The Climate Migrant Financing Facility: Flexible Contracting and Strict Transparency for the Looming Climate Migration Crisis

by William H. Cálix

With the climate crisis wreaking havoc worldwide, millions of people have been forced to leave their homes, increasingly often to other countries. These people are called climate migrants. Climate migrants commonly originate from developing countries that carry unsustainable debt burdens, which prevent the financing of disaster reconstruction, climate adaptation, but more importantly, direct aid and response measures for climate migrants who need assistance while moving. Unfortunately, the biggest obstacle for climate migrant assistance is adequate financing. Thus, this paper proposes a small-scale solution that can be adapted into bilateral or multilateral contracts among sovereigns and private investors: The Climate Migrant Financing Facility, readapted from The Nature Conservancy’s Blue Bond Program and the Bridgetown Initiative.
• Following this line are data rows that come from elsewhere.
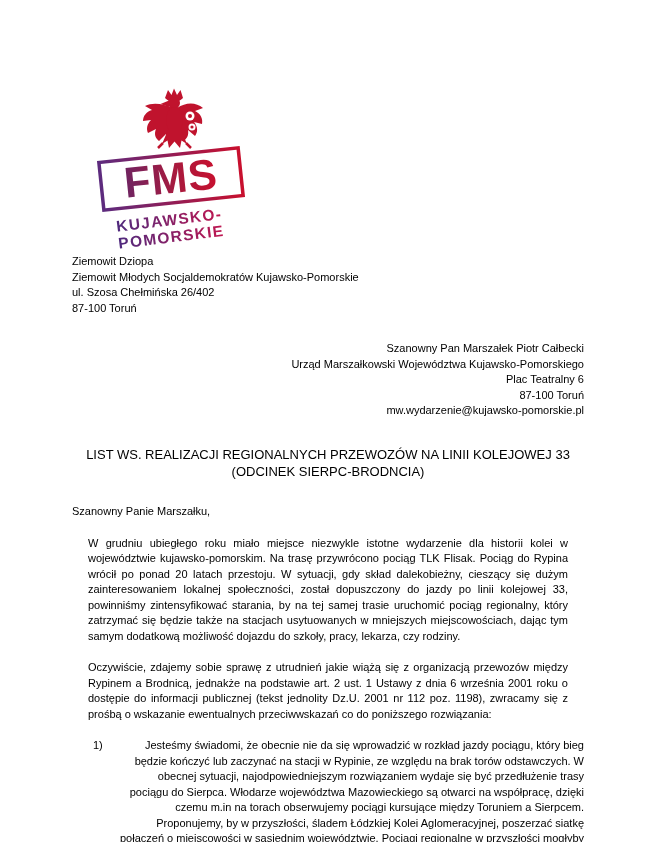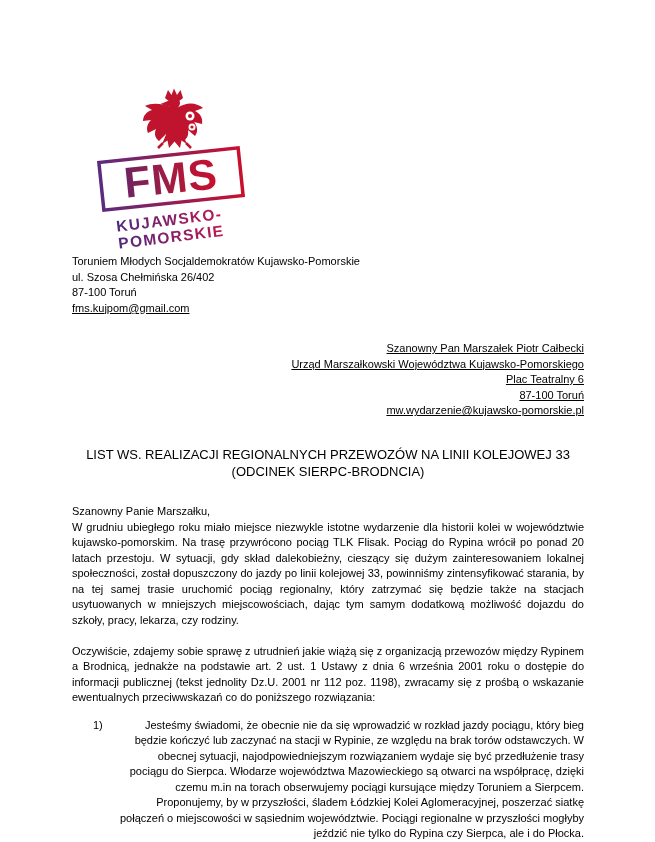--- a/index.html
+++ b/index.html
@@ -22,32 +22,32 @@
     font-family: "Liberation Sans", sans-serif;
     font-weight: bold;
     letter-spacing: 1.3px;
   }
   .sender-block {
     position: absolute; left: 72px; top: 254px;
     font-size: 11px; line-height: 15.6px;
   }
   .recipient-block {
     position: absolute; right: 71px; top: 341px;
-    font-size: 11px; line-height: 15.6px; text-align: right; text-decoration: underline;
+    font-size: 11px; line-height: 15.6px; text-align: right;
   }
   .email-link { color: #000000; text-decoration: underline; cursor: pointer; }
   .subject-title {
     position: absolute; left: 72px; top: 446px; width: 512px;
     font-size: 13px; line-height: 17px; text-align: center;
   }
   .letter-content {
     position: absolute; left: 72px; top: 504px; width: 512px;
     font-size: 11px; line-height: 15.5px;
   }
-  .letter-content p { margin: 0; text-align: justify; }
+  .letter-content p { margin: 16px; text-align: justify; }
   .para-2 { margin-top: 15.5px !important; }
   .numbered-item { margin-top: 12px; display: flex; }
   .numbered-item .num { flex: none; width: 24px; margin-left: 21px; }
   .numbered-item .txt { width: 467px; text-align: right; }
 </style>
 </head>
 <body>
 
 <div class="page">
 
@@ -88,26 +88,24 @@
       <text class="logo-org-text" x="98" y="110" text-anchor="middle" font-size="43" fill="url(#gFms)">FMS</text>
     </g>
 
     <g transform="rotate(-7 100 145)">
       <text class="logo-region-text" x="44" y="142" font-size="15.5" fill="url(#gReg)">KUJAWSKO-</text>
       <text class="logo-region-text" x="44" y="159" font-size="15.5" fill="url(#gReg)">POMORSKIE</text>
     </g>
   </svg>
 
   <div class="sender-block">
-    <div>Toruniem Młodych Socjaldemokratów Kujawsko-Pomorskie</div>
+    <div>Ziemowit Dziopa</div>
+    <div>Ziemowit Młodych Socjaldemokratów Kujawsko-Pomorskie</div>
     <div>ul. Szosa Chełmińska 26/402</div>
     <div>87-100 Toruń</div>
-    <div>
-      <a class="email-link">fms.kujpom@gmail.com</a>
-    </div>
   </div>
 
   <div class="recipient-block">
     <div>Szanowny Pan Marszałek Piotr Całbecki</div>
     <div>Urząd Marszałkowski Województwa Kujawsko-Pomorskiego</div>
     <div>Plac Teatralny 6</div>
     <div>87-100 Toruń</div>
     <div>mw.wydarzenie@kujawsko-pomorskie.pl</div>
   </div>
While providing a public good, the CMFF provides countries the opportunity to adopt high Environmental, Social, and Governance standards for investment (ESG), supplement their labor markets, and invest in climate resilient projects that are sustainable in the long term. This solution could ease a country’s debt burden through insured bond buybacks and flexible contracting, which will revitalize labor economies, improve climate resiliency, and most importantly, accommodate climate migrants. Inspired by environmental debt mechanisms such as the Bridgetown Initiative, the TNC’s Blue Bonds, and Climate-Debt Swaps, the CMFF goes further by directly protecting the people of highly-indebted developing countries through strict ESG commitments and explicit contracting.